* _Exercise prompt_:
The lines to print run from the top of the material below to the line with "Query function Generator", inclusive; please copy them exactly, without pictures.

[Opening Data section]

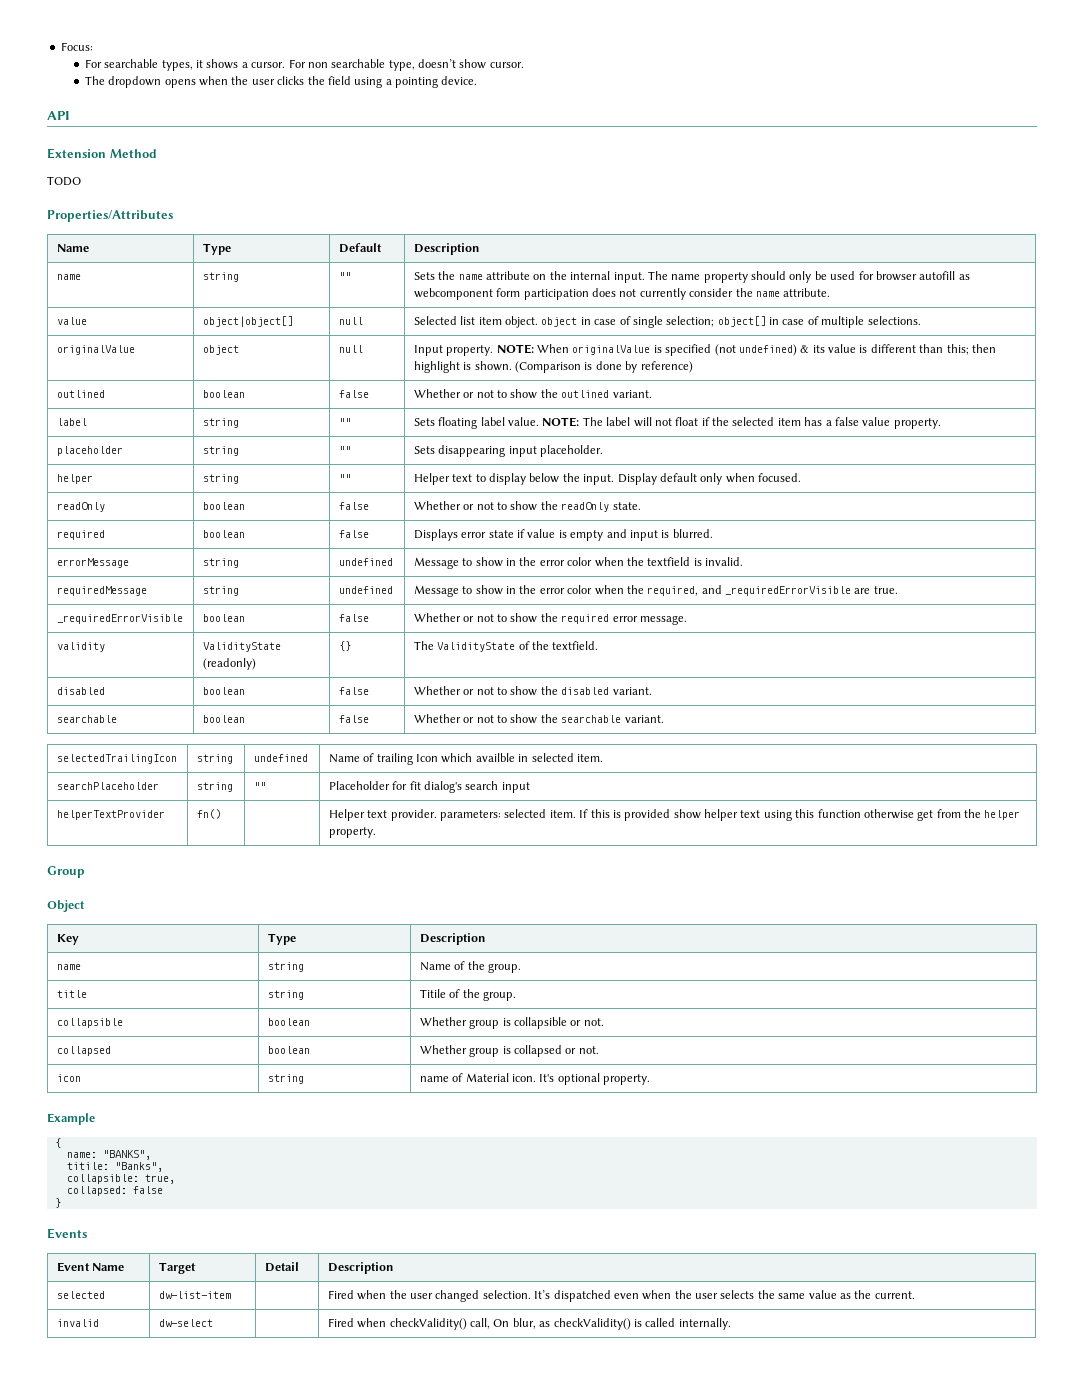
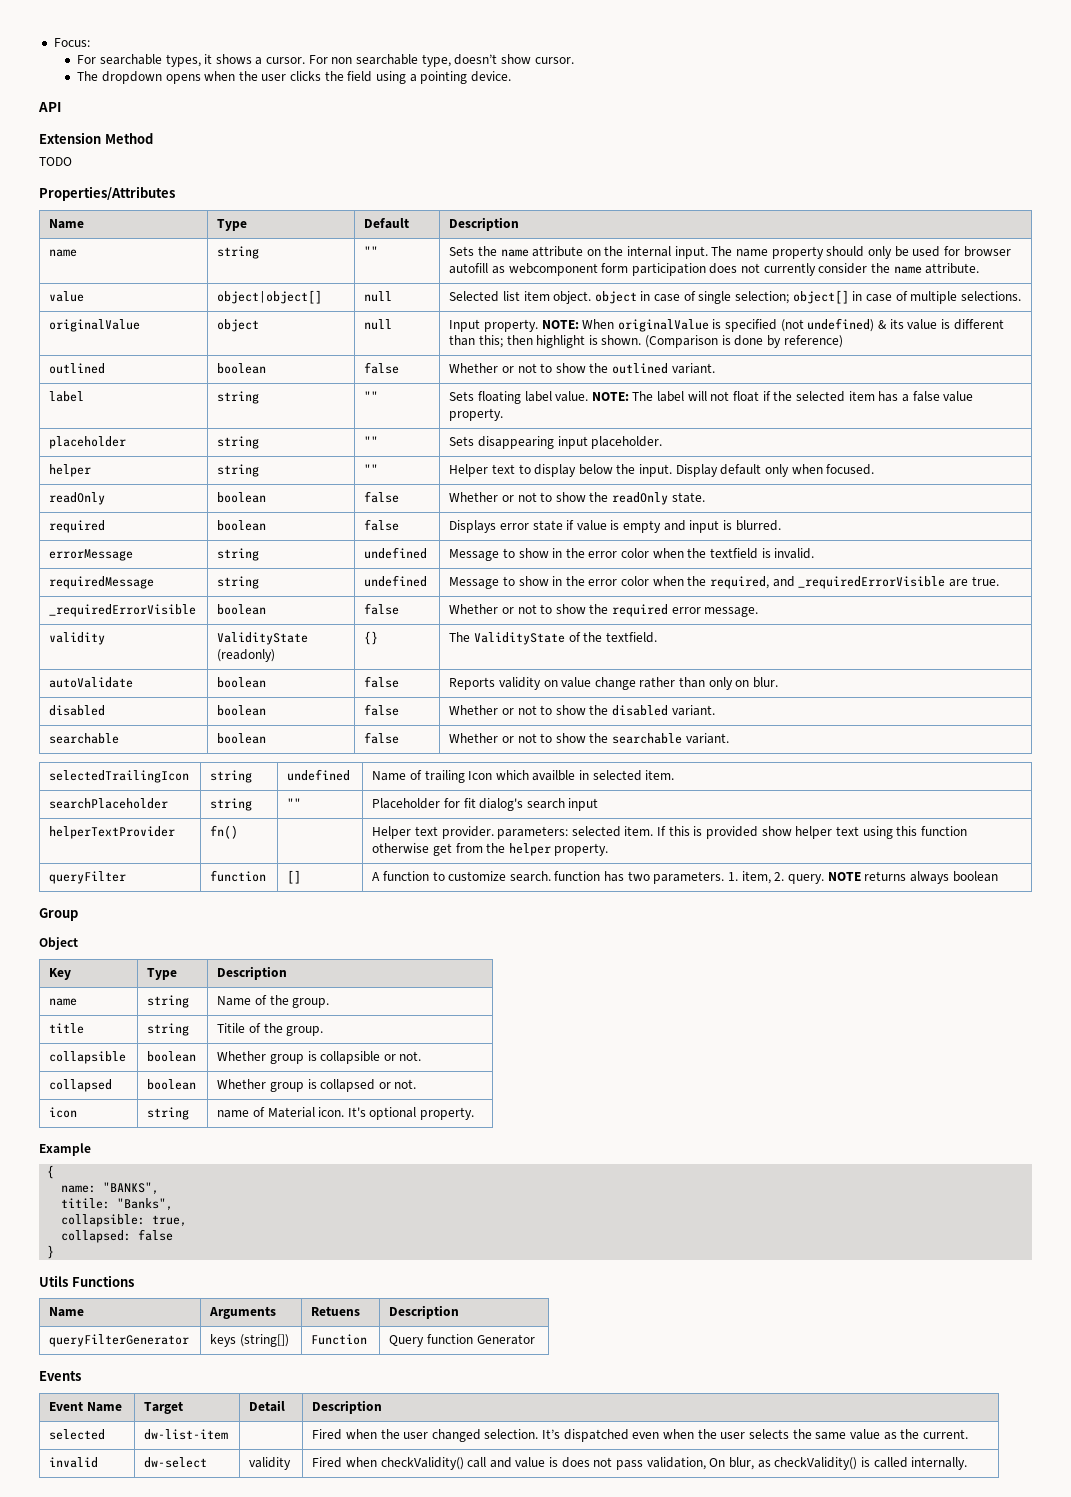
+ autoValidate | boolean | false | Reports validity on value change rather than only on blur.
+ queryFilter | function | [] | A function to customize search. function has two parameters. 1. item, 2. query. NOTE returns always boolean
+ Utils Functions
+ Name | Arguments | Retuens | Description
+ queryFilterGenerator | keys (string[]) | Function | Query function Generator
- invalid | dw-select | | Fired when checkValidity() call, On blur, as checkValidity() is called internally.
+ invalid | dw-select | validity | Fired when checkValidity() call and value is does not pass validation, On blur, as checkValidity() is called internally.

[Closing Data section]

* _Expected answer_:
+ autoValidate | boolean | false | Reports validity on value change rather than only on blur.
+ queryFilter | function | [] | A function to customize search. function has two parameters. 1. item, 2. query. NOTE returns always boolean
+ Utils Functions
+ Name | Arguments | Retuens | Description
+ queryFilterGenerator | keys (string[]) | Function | Query function Generator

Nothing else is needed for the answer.